*** Opening INFORMATION GIVEN ***
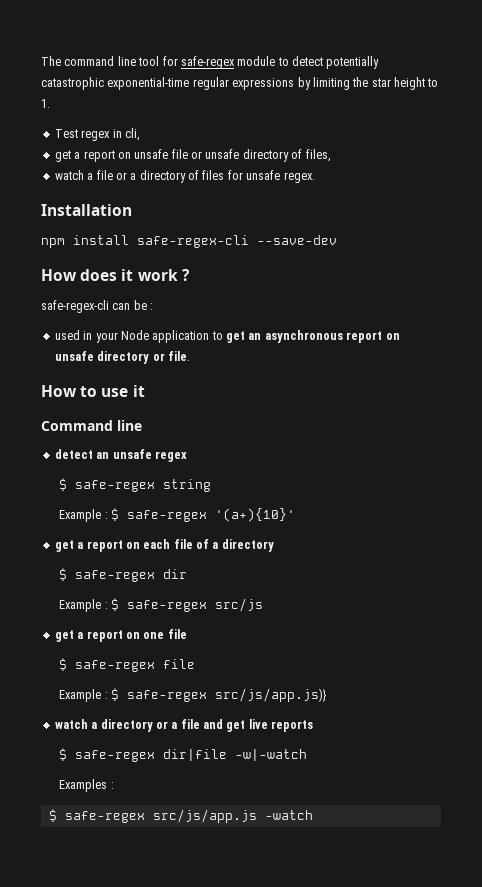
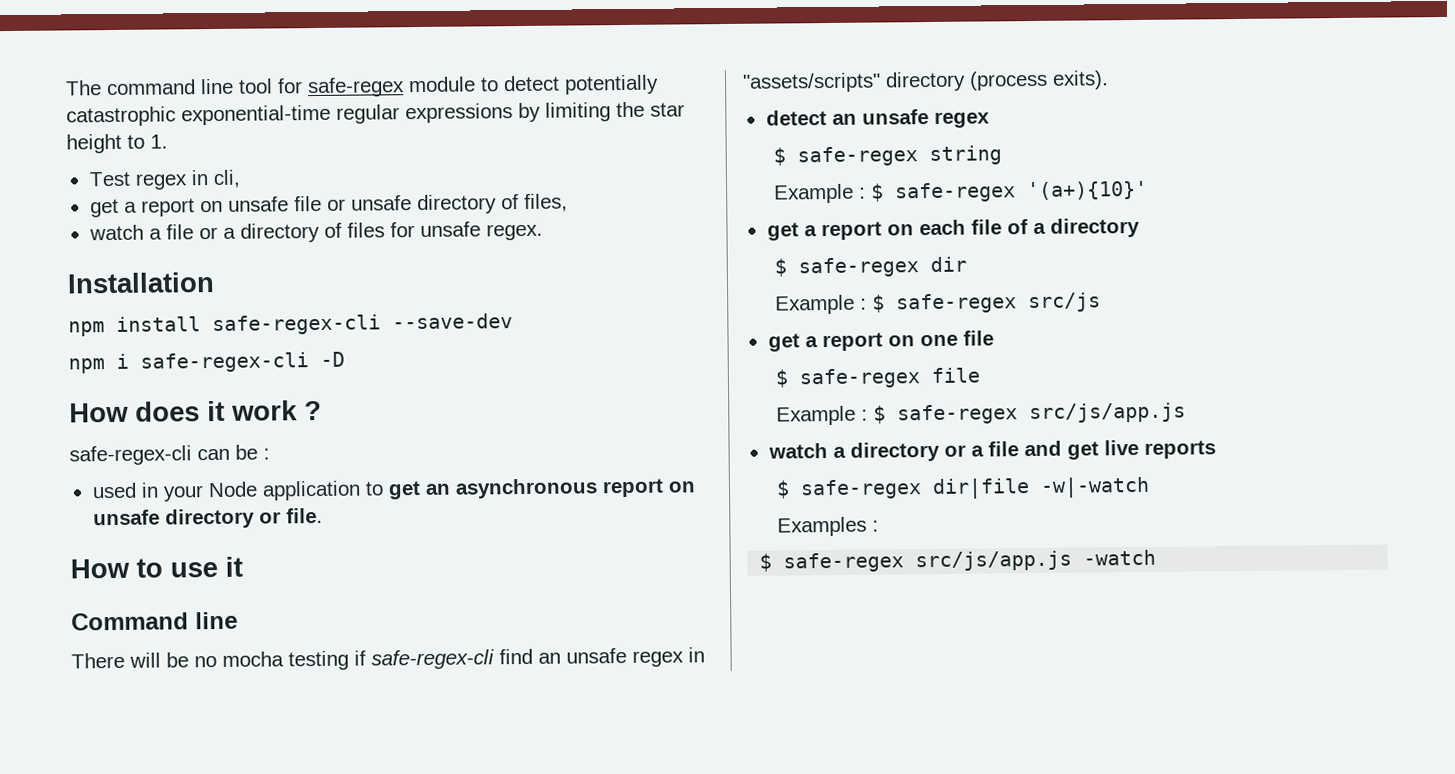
(337, 240) none -> [68,351,345,374] // npm i safe-regex-cli -D
(142, 425) none -> [71,647,705,671] [742,70,1109,93] // There will be no mocha testing if safe-regex-cli find an unsafe regex in "assets/scripts" directory (process exits).
[215,688,328,702] src/js/app.js)} -> [1028,402,1186,424] src/js/app.js

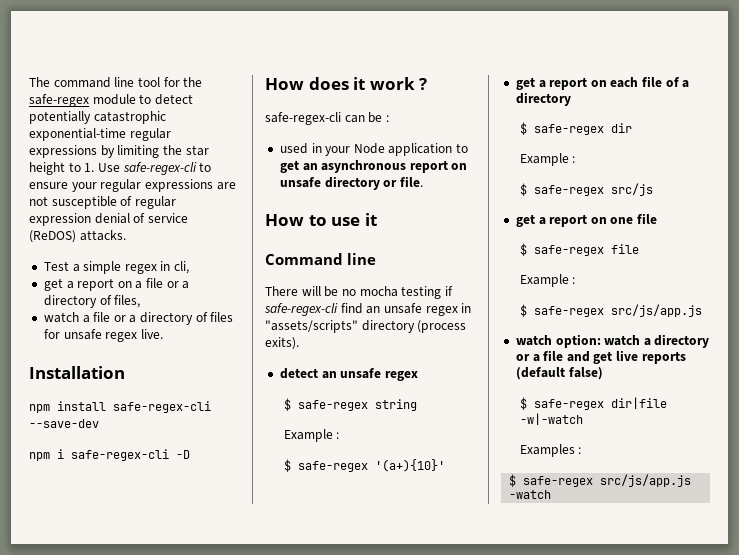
(303, 86) none -> [183,77,203,87] the
(168, 141) none -> [97,162,212,175] [29,179,236,192] [29,196,176,209] [29,213,188,226] [29,230,126,243] Use safe-regex-cli to ensure your regular expressions are not susceptible of regular expression denial of service (ReDOS) attacks.
(131, 179) none -> [72,261,122,274] a simple
[227,195,412,212] unsafe file or unsafe -> [135,278,190,289] a file or a
[485,223,543,241] regex. -> [105,329,163,342] regex live.
(866, 193) none -> (340, 435) //
(867, 304) none -> (576, 159) //
(868, 415) none -> (576, 280) //
(828, 451) none -> [555,334,641,348] option: watch
(1216, 449) none -> [515,367,603,380] (default false)

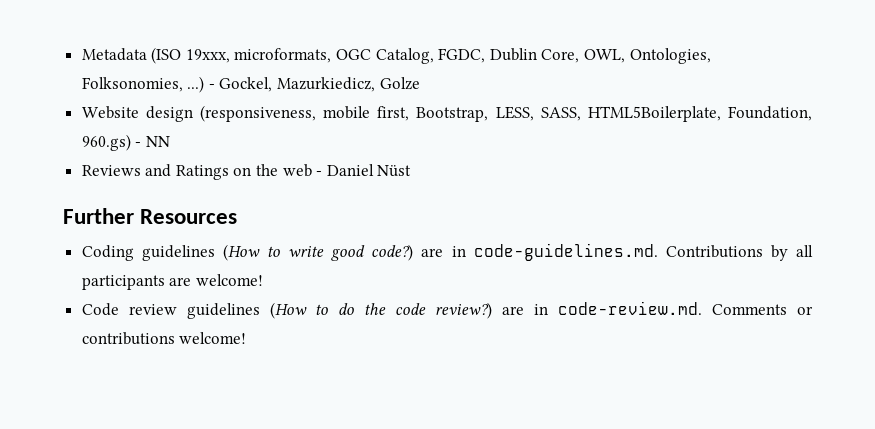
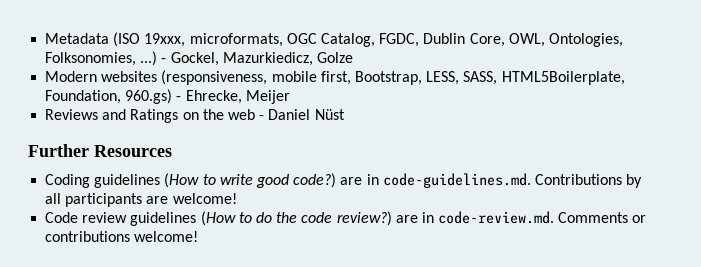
[81,106,193,122] Website design -> [45,71,158,82] Modern websites
[145,136,170,147] NN -> [185,90,290,104] Ehrecke, Meijer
*** Closing INFORMATION GIVEN ***
#### DIRECTIONS FOR THIS TASK:
Looking through the data above, copy out each line in which the string "none" occurs.

#### TASK RESULT:
(337, 240) none -> [68,351,345,374] // npm i safe-regex-cli -D
(142, 425) none -> [71,647,705,671] [742,70,1109,93] // There will be no mocha testing if safe-regex-cli find an unsafe regex in "assets/scripts" directory (process exits).
(303, 86) none -> [183,77,203,87] the
(168, 141) none -> [97,162,212,175] [29,179,236,192] [29,196,176,209] [29,213,188,226] [29,230,126,243] Use safe-regex-cli to ensure your regular expressions are not susceptible of regular expression denial of service (ReDOS) attacks.
(131, 179) none -> [72,261,122,274] a simple
(866, 193) none -> (340, 435) //
(867, 304) none -> (576, 159) //
(868, 415) none -> (576, 280) //
(828, 451) none -> [555,334,641,348] option: watch
(1216, 449) none -> [515,367,603,380] (default false)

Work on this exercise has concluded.